Credit: Paran Koo

South Korea’s biggest LGBTQ+ Pride festival has been blocked in favour of a Christian youth concert.

Since 2000, local LGBTQ+ residents have celebrated Pride season at the annual Seoul Queer Culture Festival (SQCF).

During the festival, which takes place over two weeks, attendees are treated to various events and parties, including the Korea Queer Film Festival and a huge Pride parade.

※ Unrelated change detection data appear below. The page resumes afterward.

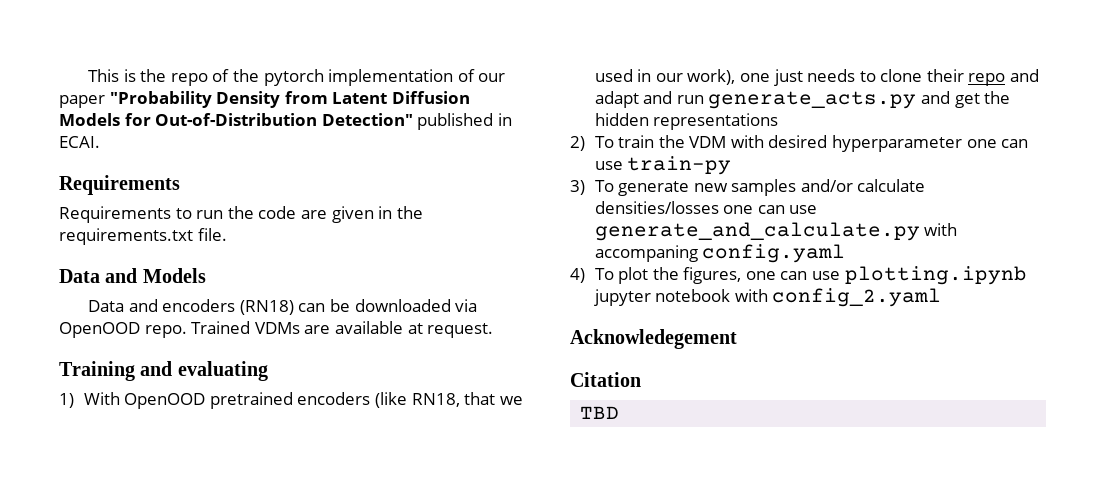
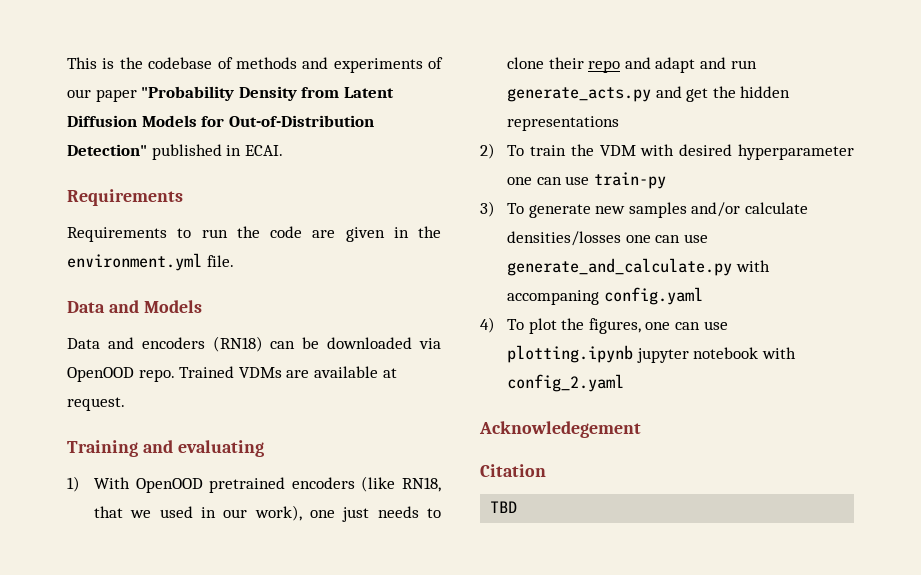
- This is the repo of the pytorch implementation of our paper "Probability Density from Latent Diffusion Models for Out-of-Distribution Detection" published in ECAI.
+ This is the codebase of methods and experiments of our paper "Probability Density from Latent Diffusion Models for Out-of-Distribution Detection" published in ECAI.
- Requirements to run the code are given in the requirements.txt file.
+ Requirements to run the code are given in the environment.yml file.

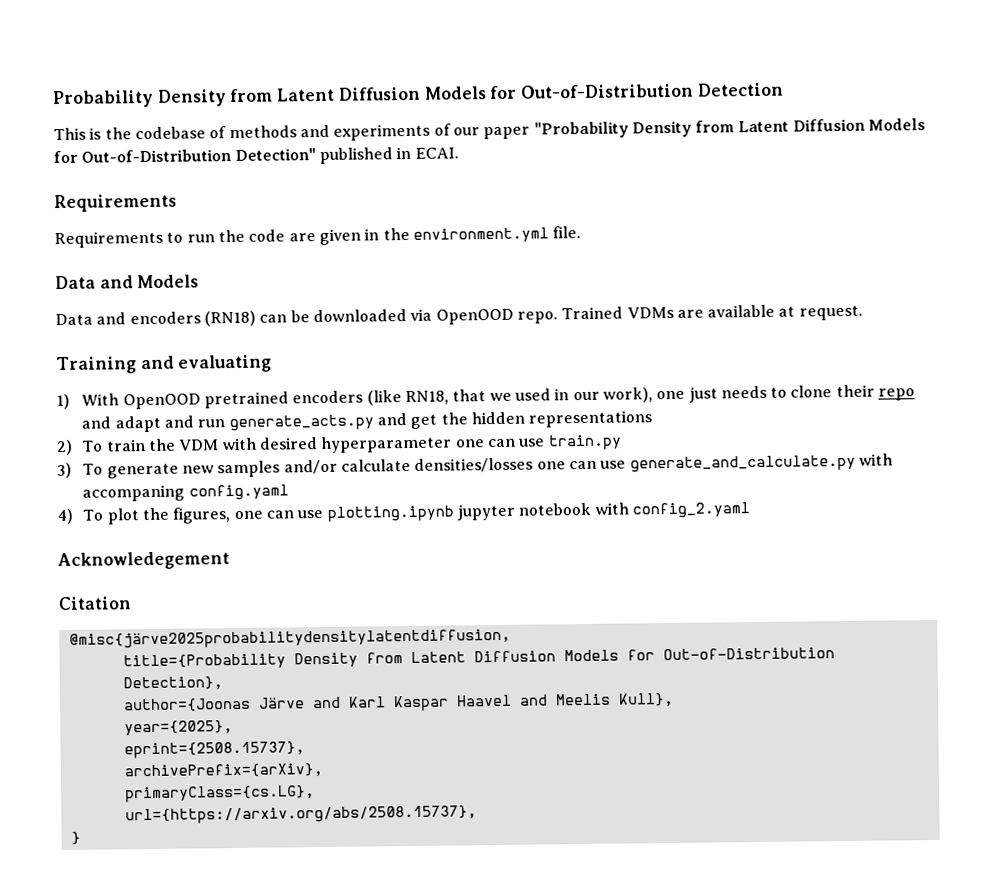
+ Probability Density from Latent Diffusion Models for Out-of-Distribution Detection
- 2) To train the VDM with desired hyperparameter one can use train-py
+ 2) To train the VDM with desired hyperparameter one can use train.py
- TBD
+ @misc{järve2025probabilitydensitylatentdiffusion,
+ title={Probability Density from Latent Diffusion Models for Out-of-Distribution Detection},
+ author={Joonas Järve and Karl Kaspar Haavel and Meelis Kull},
+ year={2025},
+ eprint={2508.15737},
+ archivePrefix={arXiv},
+ primaryClass={cs.LG},
+ url={https://arxiv.org/abs/2508.15737},
+ }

While SQCF has been a staple in Seoul for over 20 years, the event was recently hit with a significant roadblock ahead of its 2023 festival.

On 3 May, the Seoul Metropolitan Government denied the SQCF’s request to use the Seoul Plaza between 30 June and 1 July.

The LGBTQ+ event has used the aforementioned venue since 2015, aside from 2020 and 2021, due to the COVID-19 pandemic.

In addition to denying the permit, the governing body granted the spot to the CTS Culture Foundation, who requested to hold their Christian youth concert there on 1 July.

The religiously affiliated organisation has previously voiced opposition to the LGBTQ+ community and the SQCF’s Pride events, per Reuters.

Shortly after the decision was announced, LGBTQ+ activists and organisations slammed city officials for discriminating against the queer-inclusive festival.

“We are angry at the Seoul Metropolitan Government that is trying to push out sexual minorities and fill the plaza with discrimination and hatred,” the Rainbow Action Against Sexual-Minority Discrimination of Korea said in a statement, per CNN.

SQFC leader Yang Sun-woo echoed similar sentiments in a statement to The Washington Post, describing the decision as “discriminatory” and “untransparent.”

“The festival will not be stopped and [will] go ahead on July 1. We were unfairly denied access to the public space where South Korea’s LGBTQ community has celebrated pride every summer for years,” she said.

In a separate statement to The Washington Post, Seoul Metropolitan Government’s administrative director Jeong Sang-hun said their decision was “based on municipal ordinances” before stating that events “for children and teens get priority.”

The recent incident isn’t the first time Seoul Queer Culture Festival has faced anti-LGBTQ+ pushback from conservative and religious individuals.

Back in 2018, 210,000 people signed a petition in defiance of the Pride event which they hatefully described as “abominable.”

During SQFC’s 2022 celebration, thousands of protestors attended the event to spew anti-LGBTQ+ rhetoric with archaic banners and hateful chants.

While homosexuality isn’t illegal in South Korea, the country remains conservative with a large Christian following, and both same-sex marriage laws and anti-discrimination laws have struggled to pass through the government.